Does My Horse or Pony Have Metabolic Syndrome?
We’ve all seen them, the horse in the field looking like Hannibal Lector in a muzzle. It’s not keeping them from biting; it’s keeping him from eating! Grazing Muzzles have become an unfortunate necessity for many horses today. Much like people, horses are suffering from the effects of overeating and obesity. These horses seem to get fat on air and are often called “easy keepers.” There is likely a genetic predisposition that makes these horses very efficient at utilizing calories and, in turn, makes them require a lower plane of nutrition than their naturally thinner pasture mates. The term Equine Metabolic Syndrome has been used to describe this condition.
The four features of the syndrome are:
Regional adiposity (fat deposits)
The results of the syndrome in horses can be devastating if not managed properly.
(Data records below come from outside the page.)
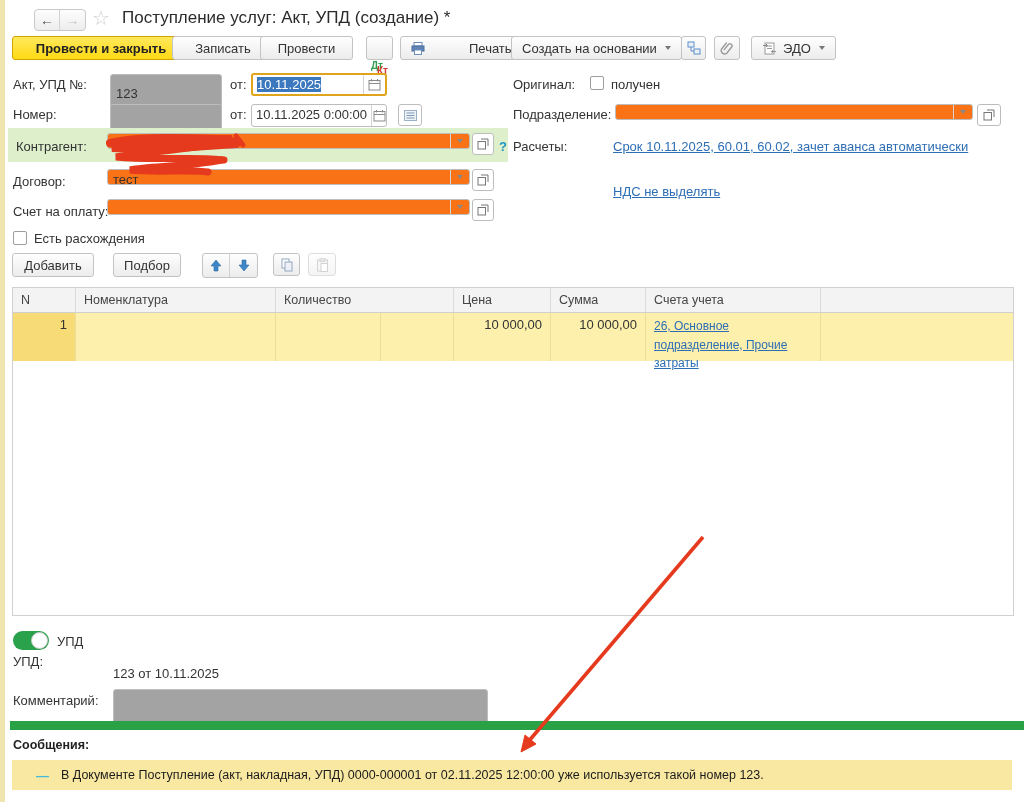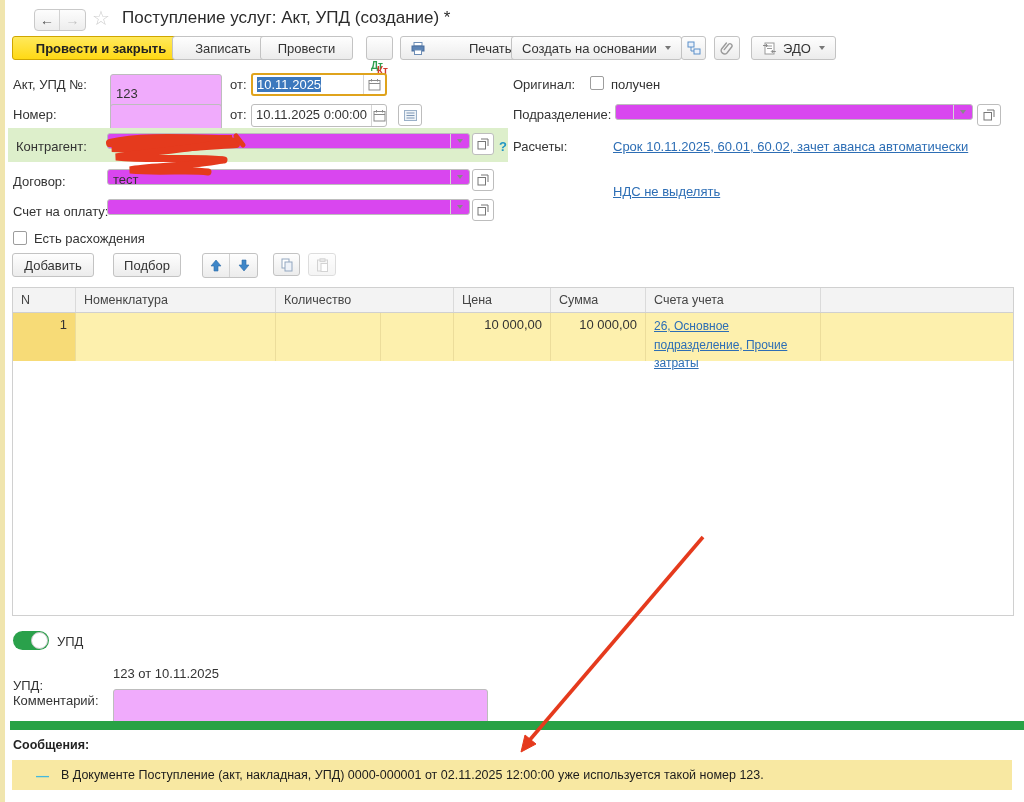"123" .inp { background: #f0abfc -> #a3a3a3 }
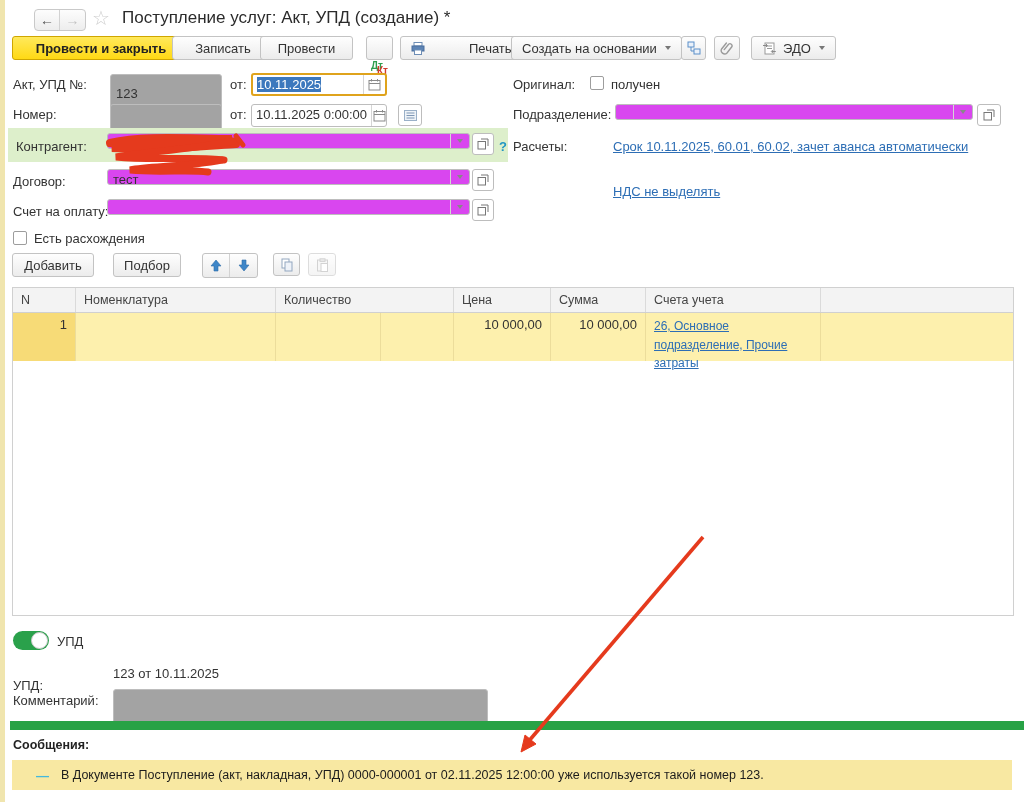"тест" .combo { background: #d946ef -> #f97316 }
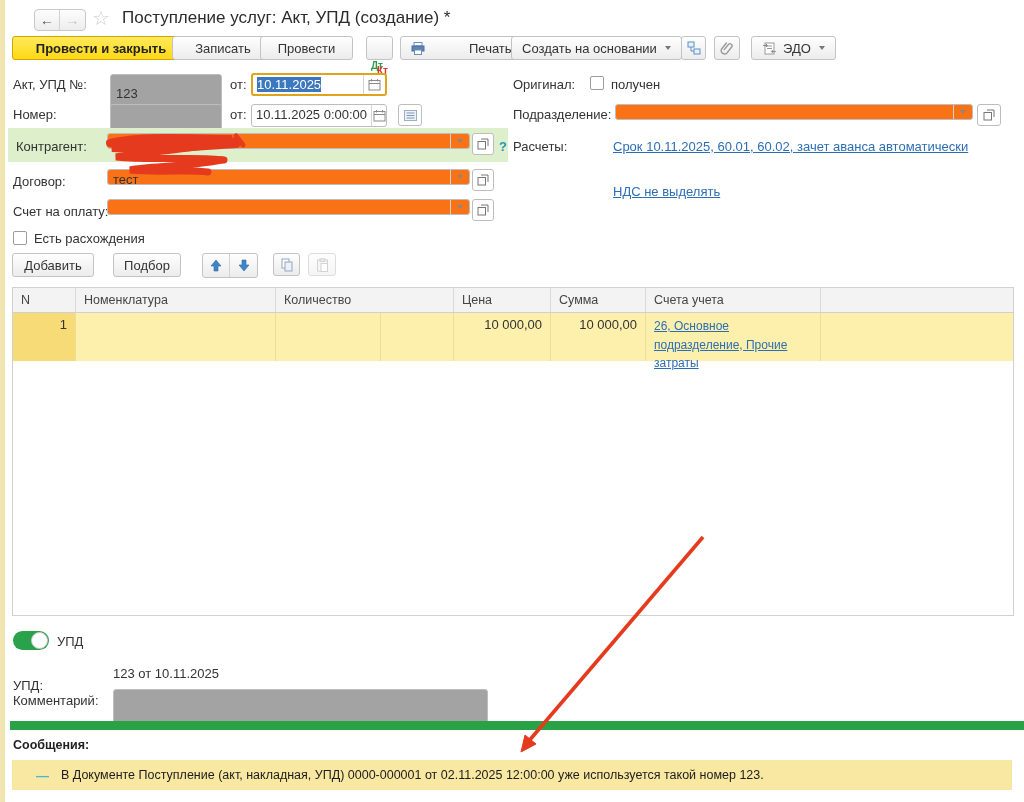"УПД:" div.lbl { top: 678px -> 654px }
Although Equine Metabolic Syndrome can affect any breed, pony breeds seem to be overrepresented. Horses 5-15 years of age are most commonly affected, but again, almost all age groups have been affected. Environmental conditions certainly are part of the picture, with problems occurring when the pasture is in growth or stress phases, but genetic predisposition comes into play, as not all horses out on the same pasture will be affected.
Diagnosis of Equine Metabolic Syndrome is based on the clinical presentation of the horse and blood tests. Regional adiposity is easy to recognize as the cresty neck and fat pads on the barrel and croup. Resting insulin concentrations can be measured after the horse has been fasted for 12 hours. This is an easy and useful test, but can be affected by pain from laminitis or if the horse eats to close to the time the blood is drawn. Have your veterinarian examine your horse immediately if you notice lameness. Sensitivity to foot testers at the toes of the feet and rotation of te coffin bone on radiographs are diagnostic for laminitis. Finally, it is important in the older horse to test the ACTH levels to make sure that they don’t have Cushing’s disease.
How Do I Treat Equine Metabolic Syndrome?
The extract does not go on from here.